Watts's 1719 preface says the verses "are fitted to the Tunes of the Old Psalm-Book" and includes the instruction, "To the Common Tunes sing all entitled Common Metre." It is not clear whether "Old Psalm-Book" means Playford's 1677 publication or some other. Sternhold and Hopkins's "old version" and Tate and Brady's "new version", among others, circulated at that time as well. In the late 18th century, "Joy to the World" was printed with music several times, but the tunes were unrelated to the one commonly used today.

The tune usually used today is from an 1848 edition by Lowell Mason for The National Psalmist (Boston, 1848). Mason was by that time an accomplished and well-known composer and arranger, having composed tunes such as "Bethany" and "Hamburg", which were used for the hymns "Nearer, My God, to Thee" and "When I Survey the Wondrous Cross". Mason's 1848 publication of the current tune was the fourth version to have been published. The first, published in his 1836 book Occasional Psalm and Hymn Tunes, featured the present day tune (in a different arrangement) with the present-day lyrics, the first such publication to do so. The name of this tune was given as "Antioch", and was attributed as being "From Handel". A very similar arrangement of the tune to today's arrangement, and also with the present-day lyrics, was published in Mason's 1839 book The Modern Psalmist. It was also titled "Antioch" and attributed to Handel.

Musically, the first four notes of "Joy to the World" are the same as the first four in the chorus "Lift up your heads" from Handel's Messiah (premiered 1742), and, in the third line, the same as found in another Messiah piece: the arioso, "Comfort ye". Consequently, and with Mason's attribution to Handel, there has long been speculation over how much a part Handel's Messiah had in "Joy to the World". The limited resemblances between Messiah and "Joy to the World", have been dismissed as 'chance resemblance' by Handel scholars today. However, the possibility of a common source antedating Antioch, Handel, and Mason alike may suggest that resemblances are more than coincidental. Handel was a native German and Lutheran from Halle in Brandenburg-Prussia before he moved to England in 1712 aged 27, and most likely was familiar with his denomination's hymnic repertoire. In addition, it is known Mason was a great admirer and scholar of Handel's music, and had in fact become president of the Boston Handel and Haydn Society in 1827 and was also an editor for them. The possibility of a common source is described in the next paragraph.
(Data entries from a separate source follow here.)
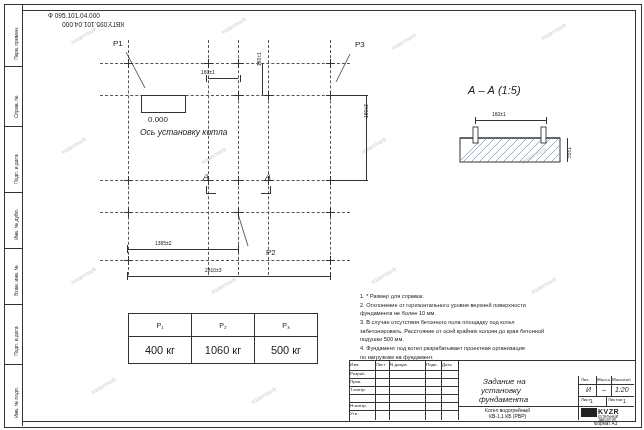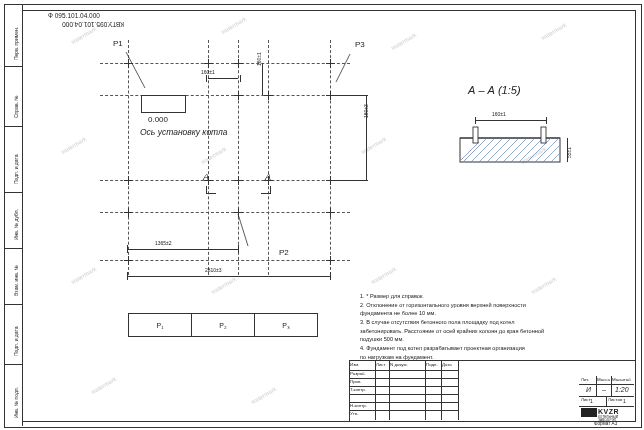"Р2" div.txt { left: 246px -> 233px }
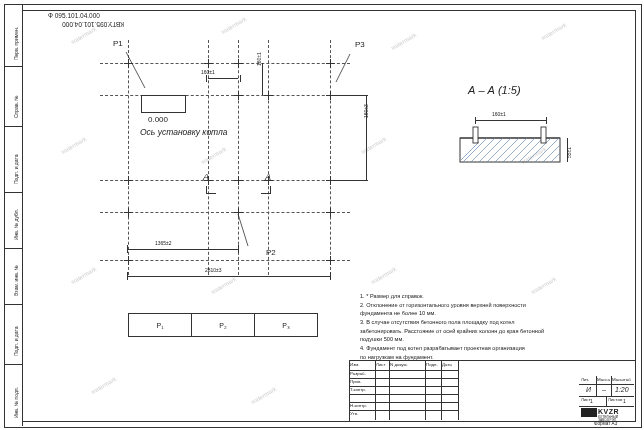"400 кг" tr { html: none -> <tr> <td><span>400 кг</span></td> <td><span>1060 кг</span></td> <td><span>500 кг</span></td> </tr> }
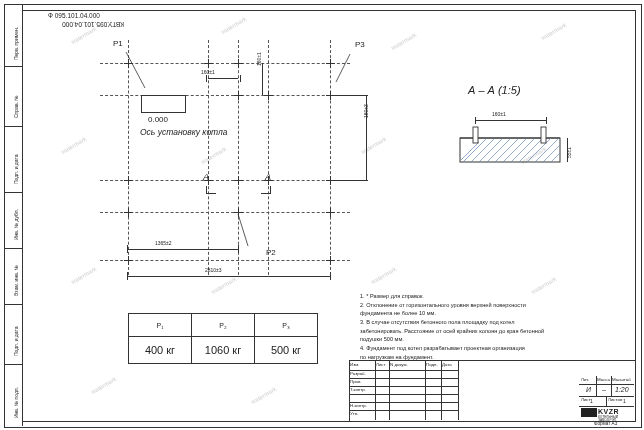"Задание на" div.abs { html: none -> <div> <div>Задание на</div> <div>установку</div> <div>фундамента</div> <div></div> <div>Котел водогрейный</div> <div>КВ-1,1 КБ (РВР)</div> </div> }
Several tunes have been found from the early 1830s closely resembling that of "Antioch", the earliest of which was published in 1832 under the title "Comfort" (possibly as a nod to Handel's "Comfort ye"). This would make it at least four years older than Mason's first publication of "Antioch". Other publications from the early 1830s further suggest the tune may have been around for some time before Mason published his arrangement. Thomas Hawkes published the "Comfort" tune in 1833 in his Collection of Tunes. In it, the attribution was given simply as "Author Unknown", suggesting it may have been older. A 1986 article by John Wilson also showed "Antioch"'s close resemblance to an 1833 publication of "Comfort" and its associated Wesley hymn "O Joyful Sound". In any case, there is no evidence to suggest that the tune is older than Martin Luther's "Vom Himmel hoch da komm ich her", a Christmas chorale of which Antioch appears to be an expanded paraphrase. This resemblance suggests Vom Himmel hoch as a common source and also may explain the widespread use of "Joy to the World" as a Christmas hymn.

A version by the Trinity Choir was very popular in 1911. As of December 2009, "Joy to the World" was the most-published Christmas hymn in North America.